Bagi minoritas hal ini sangat penting.
Tapi bagi mayoritas yang pindah ke Berlin dan mau tidak mau menjadi minoritas, bisa jadi ada gegar budaya. Mungkin akan mengalami pengalaman pertama racial slur, stereotyping, atau diskriminasi yang tidak pernah dialami sebelumnya di Indonesia.
Tapi sekali lagi, orang-orang macam ini ada di mana-mana, bedanya di Jerman perbuatan semacam ini melanggar hukum dan bisa dipidanakan.
Tidak ada diskriminasi dengan menjadi Kaukasia, Afrika, Asia, heteroseksual, LGBTQ+, Kristen, Sunni, Syiah, Ahmadiyah, atau Ateis.

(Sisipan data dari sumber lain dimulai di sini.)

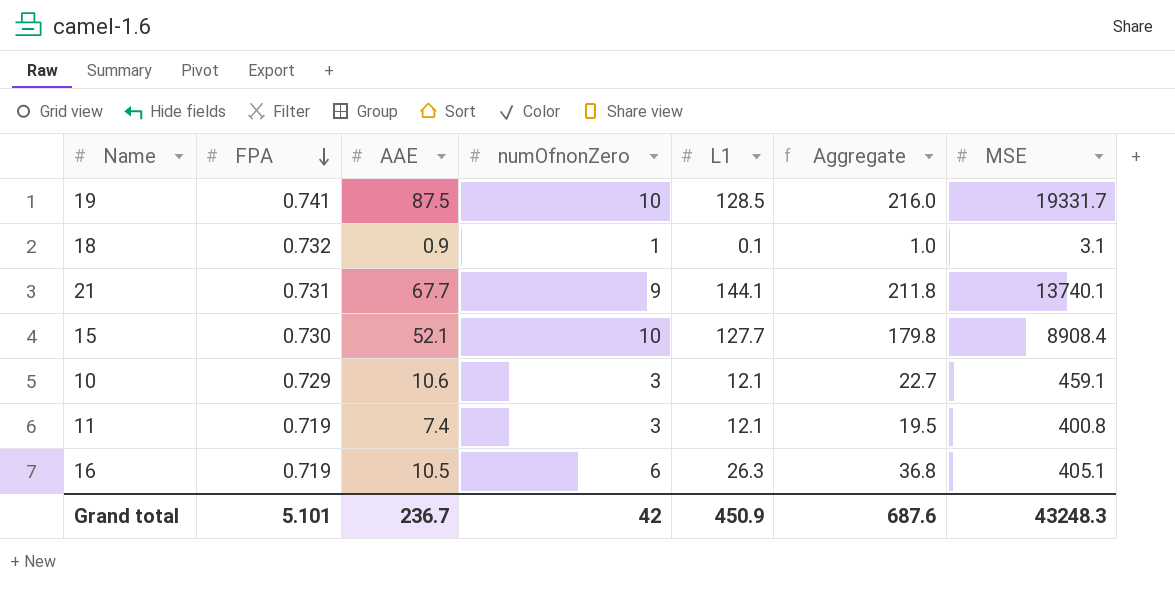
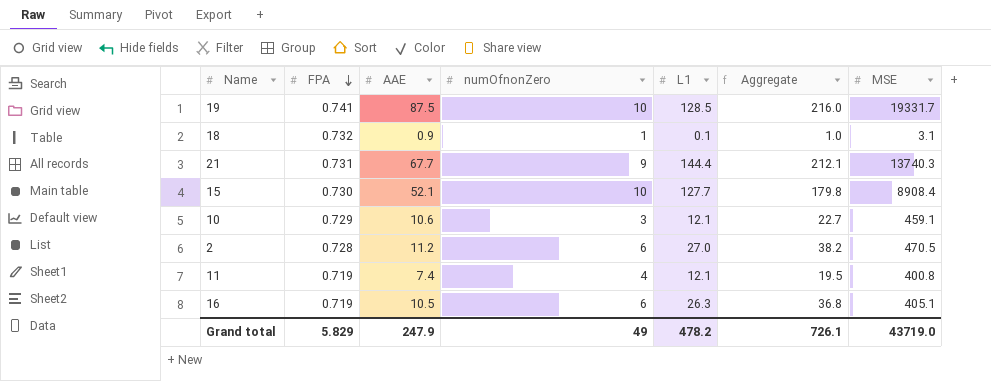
21 | L1: 144.1 -> 144.4
21 | Aggregate: 211.8 -> 212.1
21 | MSE: 13740.1 -> 13740.3
row 2: none -> 0.728 | 11.2 | 6 | 27.0 | 38.2 | 470.5
11 | numOfnonZero: 3 -> 4
Grand total | FPA: 5.101 -> 5.829
Grand total | AAE: 236.7 -> 247.9
Grand total | numOfnonZero: 42 -> 49
Grand total | L1: 450.9 -> 478.2
Grand total | Aggregate: 687.6 -> 726.1
Grand total | MSE: 43248.3 -> 43719.0

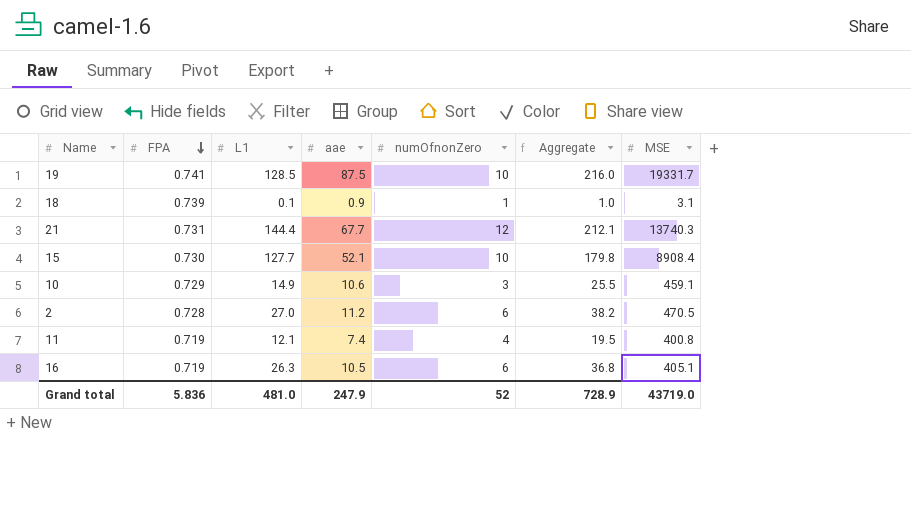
column L1 | position: 5 -> 3
column name: AAE -> aae
18 | FPA: 0.732 -> 0.739
21 | numOfnonZero: 9 -> 12
10 | L1: 12.1 -> 14.9
10 | Aggregate: 22.7 -> 25.5
Grand total | FPA: 5.829 -> 5.836
Grand total | L1: 478.2 -> 481.0
Grand total | numOfnonZero: 49 -> 52
Grand total | Aggregate: 726.1 -> 728.9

Dan di Berlin, sebagai kota internasional dan rumah bagi setengah juta pendatang dari seluruh dunia, keragaman ini dirayakan setiap hari.
Salah satu perayaan yang paling terkenal adalah karnaval tahunan yang diadakan tiap musim semi setelah Pantekosta: Karneval der Kulturen.
Karneval der Kulturen adalah tentang merayakan koeksistensi damai antara semua budaya berbeda yang menganggap Berlin adalah rumahnya. Perayaan di mana orang-orang dengan latar budaya yang berbeda berbagi ide, harapan, dan impiannya dalam berbagai macam kreasi.
Paradenya berlangsung pada 20 Mei 2018 di kecamatan Kreuzberg, tempat semua hal gila di Berlin terjadi.
Dimulai di tahun 1996, ia terinspirasi oleh perayaan serupa di Eropa, seperti Notting Hill di London dan Zomercarnaval di Rotterdam.
Kami berbaur dengan jutaan orang Berlin melihat karnaval, minum bir, dan makan currywurst. Saya yakin setengah populasi Berlin ada di Kreuzberg hari itu. Semangatnya mirip 17an.
Di karnaval itu saya merayakan perbedaan sebagai pendatang baru di Berlin; pendatang yang mulai menyebut kota ini sebagai rumah.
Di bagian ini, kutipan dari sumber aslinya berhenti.